Current Diabetes Reviews 12/2007; 3(4):252-9. DOI: 10.2174/157339907782330021
Source: PubMed

ABSTRACT Obesity and type 2 diabetes continue to be major public health burdens with type 2 diabetes rising in epidemic proportions. Since known risk factors do not explain all of the variance in the population, it is important to identify novel risk factors that can lead to development of new preventive measures. Chronic psychological stress and depression are associated with type 2 diabetes but the mechanism remains unclear. Neuroendocrine changes induced by these stressors, specifically activation of the hypothalamic-pituitary-adrenal (HPA) axis and sympathetic nervous system (SNS), might provide a unifying explanation.
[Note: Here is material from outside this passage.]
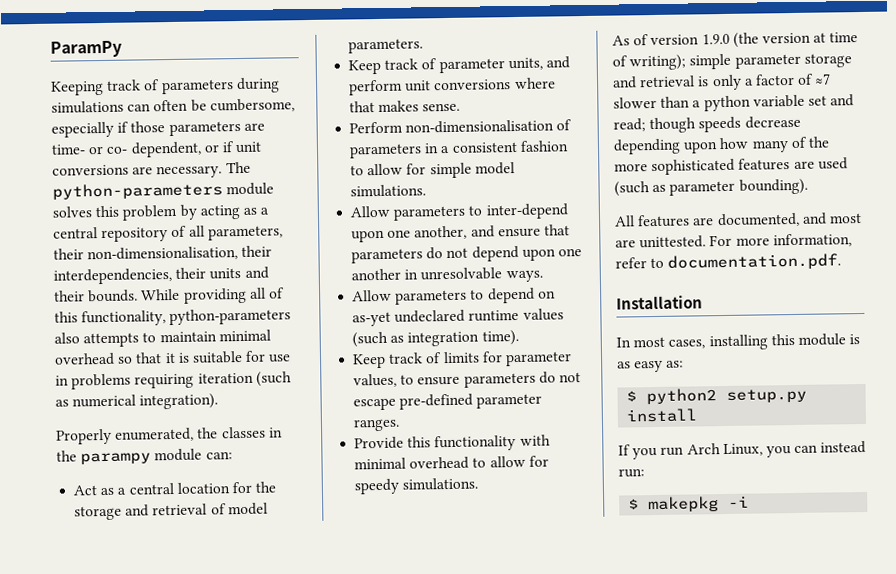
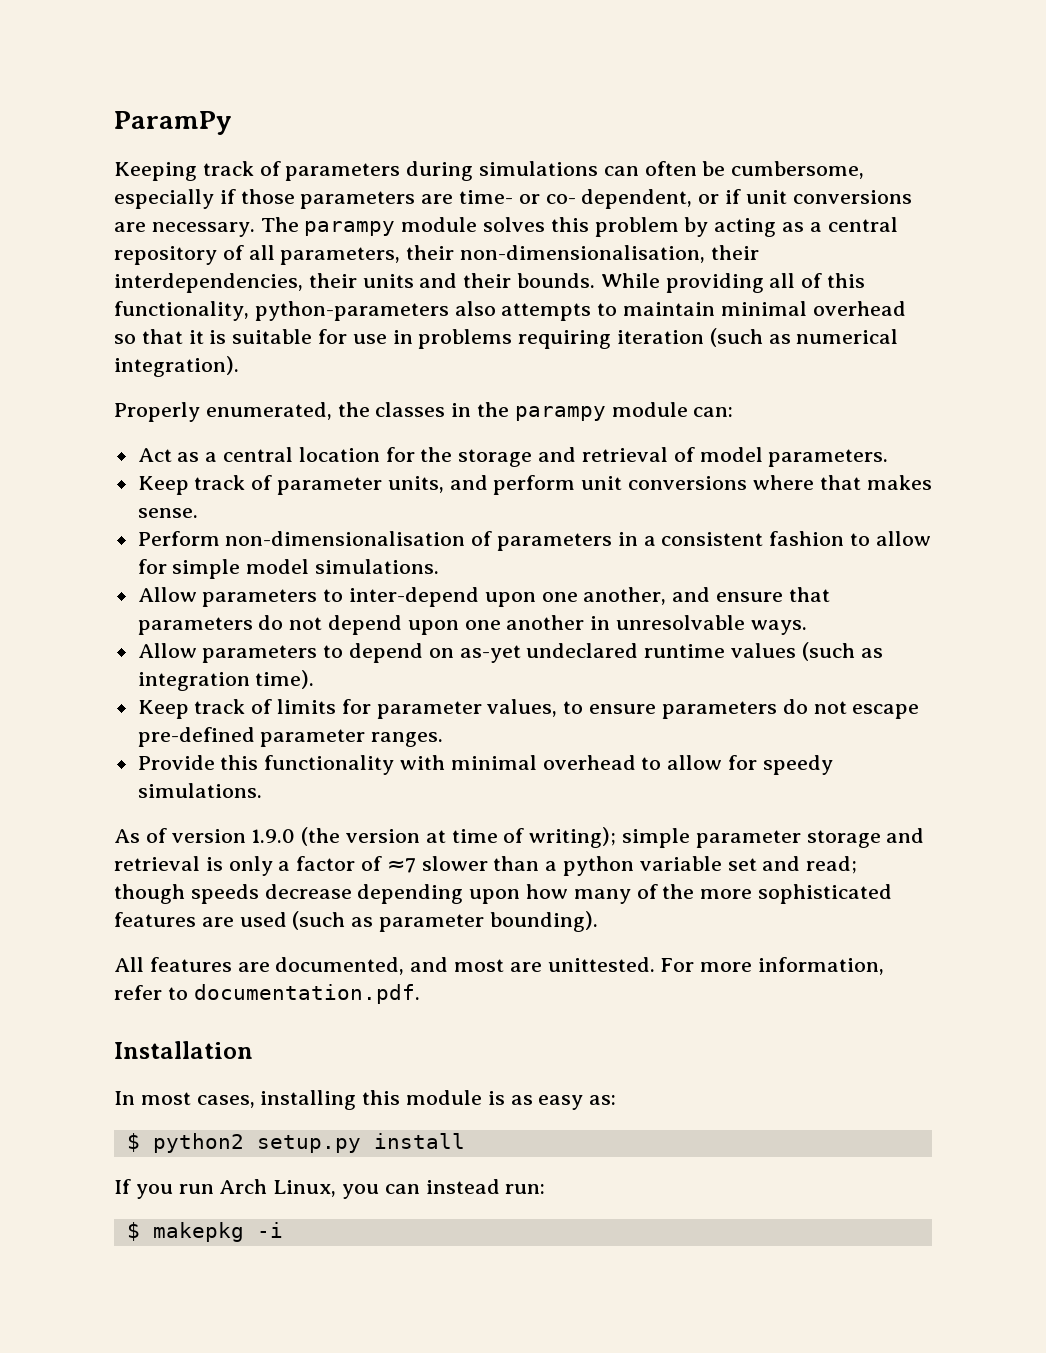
[52,182,223,200] python-parameters -> [304,221,396,236] parampy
The objectives of this review are (1) to summarize the metabolic impact of HPA axis and SNS dysfunction induced by depression and stress, (2) to summarize the relation of neuroendocrine parameters to risk factors for diabetes, (3) to discuss the limitations of assessing neuroendocrine function in population-based and intervention studies, and (4) to summarize the evidence of the impact of stress reduction, by cognitive behavior therapy (CBT), on neuroendocrine factors and on outcomes in diabetes and obesity.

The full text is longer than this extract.